Start of Data supplied

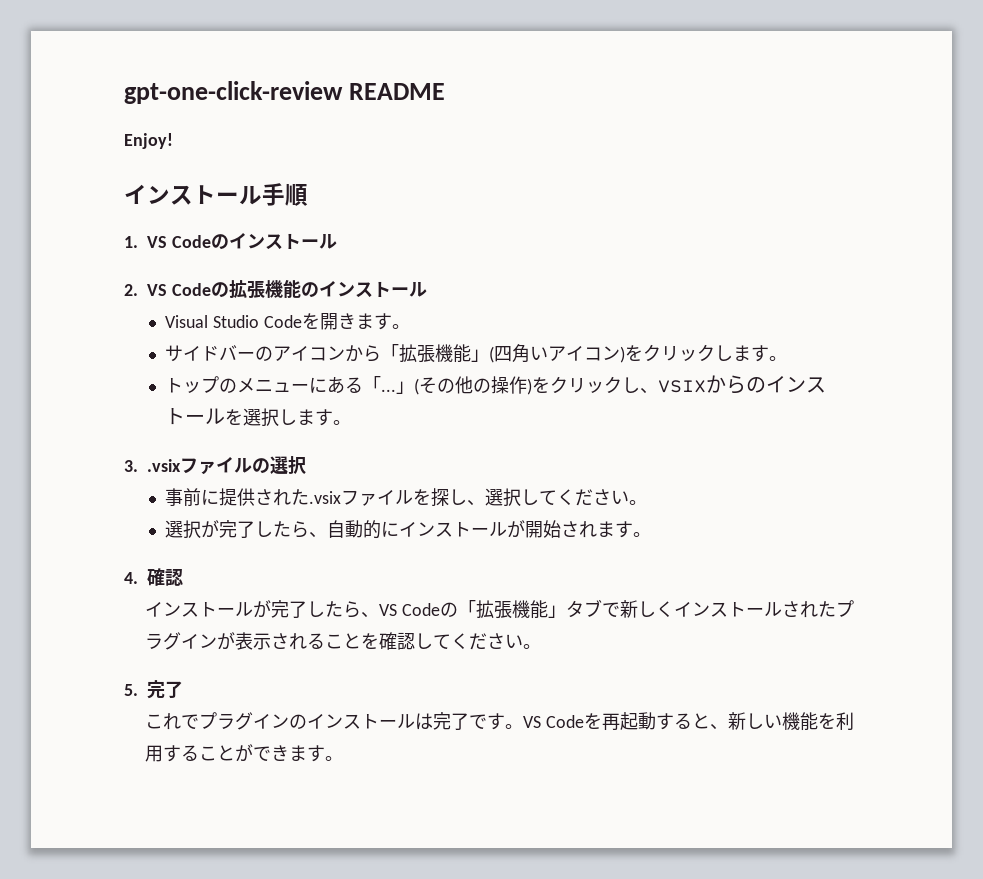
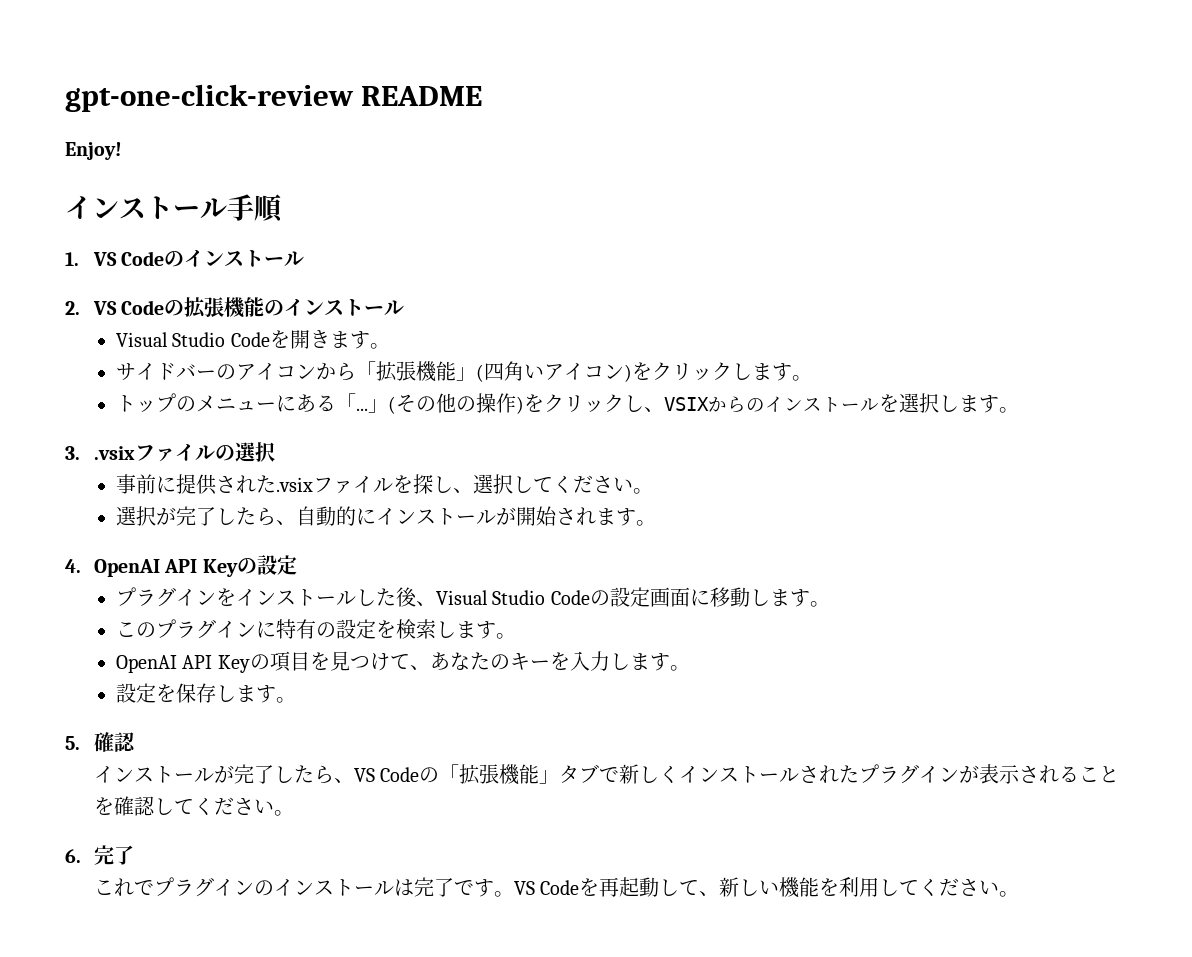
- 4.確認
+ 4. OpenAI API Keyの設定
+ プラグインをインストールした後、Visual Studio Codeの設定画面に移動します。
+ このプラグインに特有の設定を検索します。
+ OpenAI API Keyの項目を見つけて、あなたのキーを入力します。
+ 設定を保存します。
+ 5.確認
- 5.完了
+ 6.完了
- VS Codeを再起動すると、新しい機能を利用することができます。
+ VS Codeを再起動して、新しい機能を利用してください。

End of Data supplied

* [Task instructions]:
An exact reproduction of the data is needed, with no pictures included.

* [Response]:
- 4.確認
+ 4. OpenAI API Keyの設定
+ プラグインをインストールした後、Visual Studio Codeの設定画面に移動します。
+ このプラグインに特有の設定を検索します。
+ OpenAI API Keyの項目を見つけて、あなたのキーを入力します。
+ 設定を保存します。
+ 5.確認
- 5.完了
+ 6.完了
- VS Codeを再起動すると、新しい機能を利用することができます。
+ VS Codeを再起動して、新しい機能を利用してください。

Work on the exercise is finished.